**EXERCISE DESCRIPTION:** Would you print the records below from the first line through the line containing "font-size: 13px; font-weight: bold;", skipping the pictures?

[Saved data entries]
───

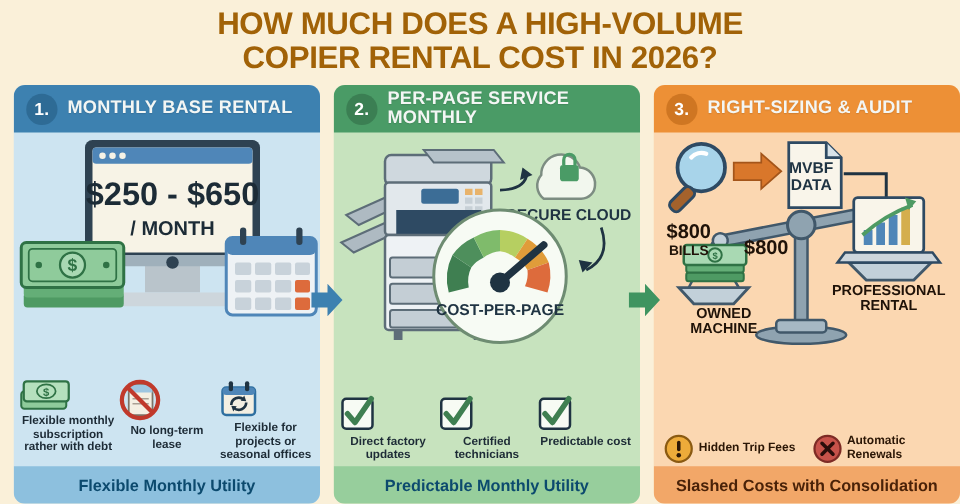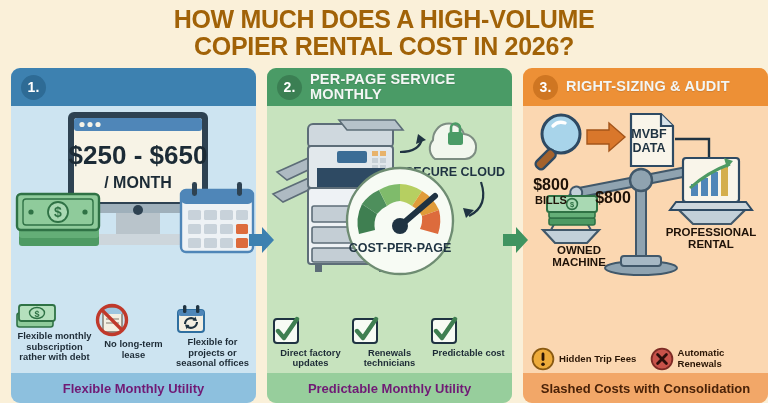--- a/index.html
+++ b/index.html
@@ -150,6 +150,7 @@
   <section class="panel p1">
     <header class="phead">
       <span class="pnum">1.</span>
+      <span class="phead-label">MONTHLY BASE RENTAL</span>
     </header>
     <div class="pbody">
       <div class="p1art">

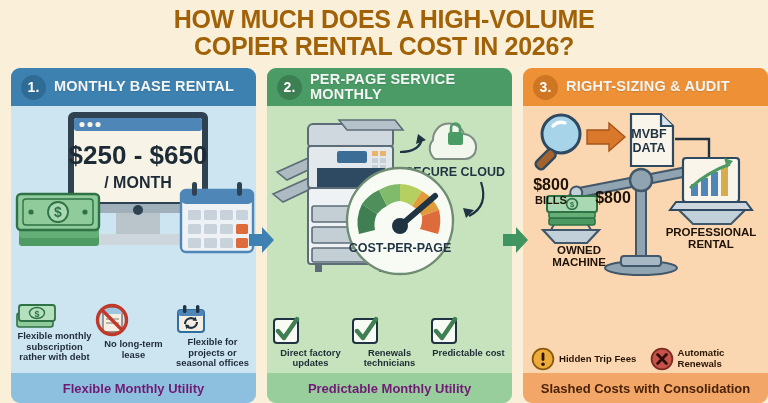--- a/index.html
+++ b/index.html
@@ -333,7 +333,7 @@
               <polyline points="7,15 13,22 26,3" fill="none" stroke="#3f7f51" stroke-width="4.4" stroke-linecap="round" stroke-linejoin="round"></polyline>
             </svg>
           </span>
-          <span>Renewals technicians</span>
+          <span>Certified technicians</span>
         </div>
         <div class="bullet">
           <span class="bicon">

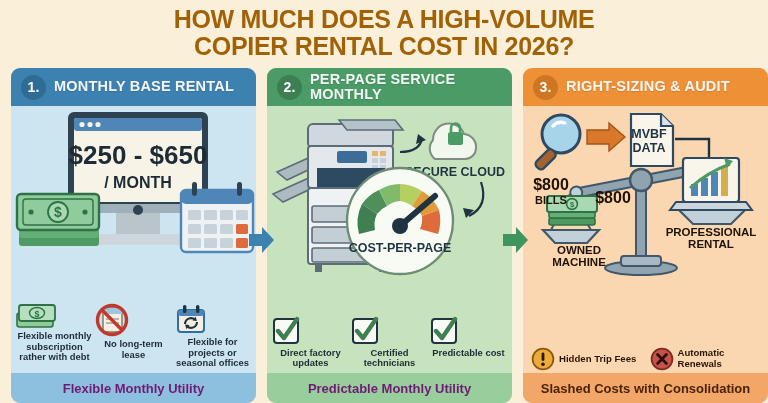--- a/index.html
+++ b/index.html
@@ -76,7 +76,7 @@
     height: 30px;
     display: flex; align-items: center; justify-content: center;
     font-size: 13px; font-weight: bold;
-    color: #701a75;
+    color: #0c4a6e;
   }
   .p1 .pfoot { background: #8dc0de; }
   .p2 .pfoot { background: #97ce9c; }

───

**RESPONSE:**
--- a/index.html
+++ b/index.html
@@ -150,6 +150,7 @@
   <section class="panel p1">
     <header class="phead">
       <span class="pnum">1.</span>
+      <span class="phead-label">MONTHLY BASE RENTAL</span>
     </header>
     <div class="pbody">
       <div class="p1art">

--- a/index.html
+++ b/index.html
@@ -333,7 +333,7 @@
               <polyline points="7,15 13,22 26,3" fill="none" stroke="#3f7f51" stroke-width="4.4" stroke-linecap="round" stroke-linejoin="round"></polyline>
             </svg>
           </span>
-          <span>Renewals technicians</span>
+          <span>Certified technicians</span>
         </div>
         <div class="bullet">
           <span class="bicon">

--- a/index.html
+++ b/index.html
@@ -76,7 +76,7 @@
     height: 30px;
     display: flex; align-items: center; justify-content: center;
     font-size: 13px; font-weight: bold;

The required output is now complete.